Bij deze beslissing zijn in aanmerking genomen de persoon en de persoonlijke omstandigheden van de veroordeelde.

8..Toepasselijke wettelijke voorschriften

Deze beslissing is gegrond op artikel 36e van het Wetboek van Strafrecht.

9..Beslissing

De rechtbank:
- stelt het bedrag waarop het door de veroordeelde wederrechtelijk verkregen voordeel wordt geschat vast op € 675.128,18 (zegge: zeshonderdvijenzeventigduizend honderdachtentwintig euro en achttien cent);
- legt aan de veroordeelde de verplichting op tot betaling aan de staat van
€ 675.128,18 (zegge: zeshonderdvijenzeventigduizend honderdachtentwintig euro en achttien cent).
Dit vonnis is gewezen door
mr.

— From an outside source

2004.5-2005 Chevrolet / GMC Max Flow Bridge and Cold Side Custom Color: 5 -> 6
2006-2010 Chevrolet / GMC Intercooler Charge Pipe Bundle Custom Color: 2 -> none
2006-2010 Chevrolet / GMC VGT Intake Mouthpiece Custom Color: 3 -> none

N. Doorduijn, voorzitter,
en mrs. P. van Dijken en F. van Buchem, rechters,
in tegenwoordigheid van mr. I.A.C. van Mulbregt, griffier,
en uitgesproken op de openbare terechtzitting van deze rechtbank op 13 november 2020.
De jongste rechter, de oudste rechter en de griffier zijn buiten staat dit vonnis mede te ondertekenen.

Voetnoten

1.Volledigheidshalve overweegt de rechtbank dat het openbaar ministerie er voor heeft gekozen om geen ontnemingsvordering aan te brengen in Den Haag. De veroordeelde wordt dus niet twee keer aangesproken voor hetzelfde bedrag.
2.Zie p. 8 van het vonnis in de hoofdzaak. Dit notitieblok wordt verder beschreven in het door [naam], opsporingsambtenaar bij de Belastingdienst/FIOD, opgestelde rapport d.d. 15 juni 2016 betreffende het door de veroordeelde wederrechtelijk verkregen voordeel, 5.3.1., p. 9-14.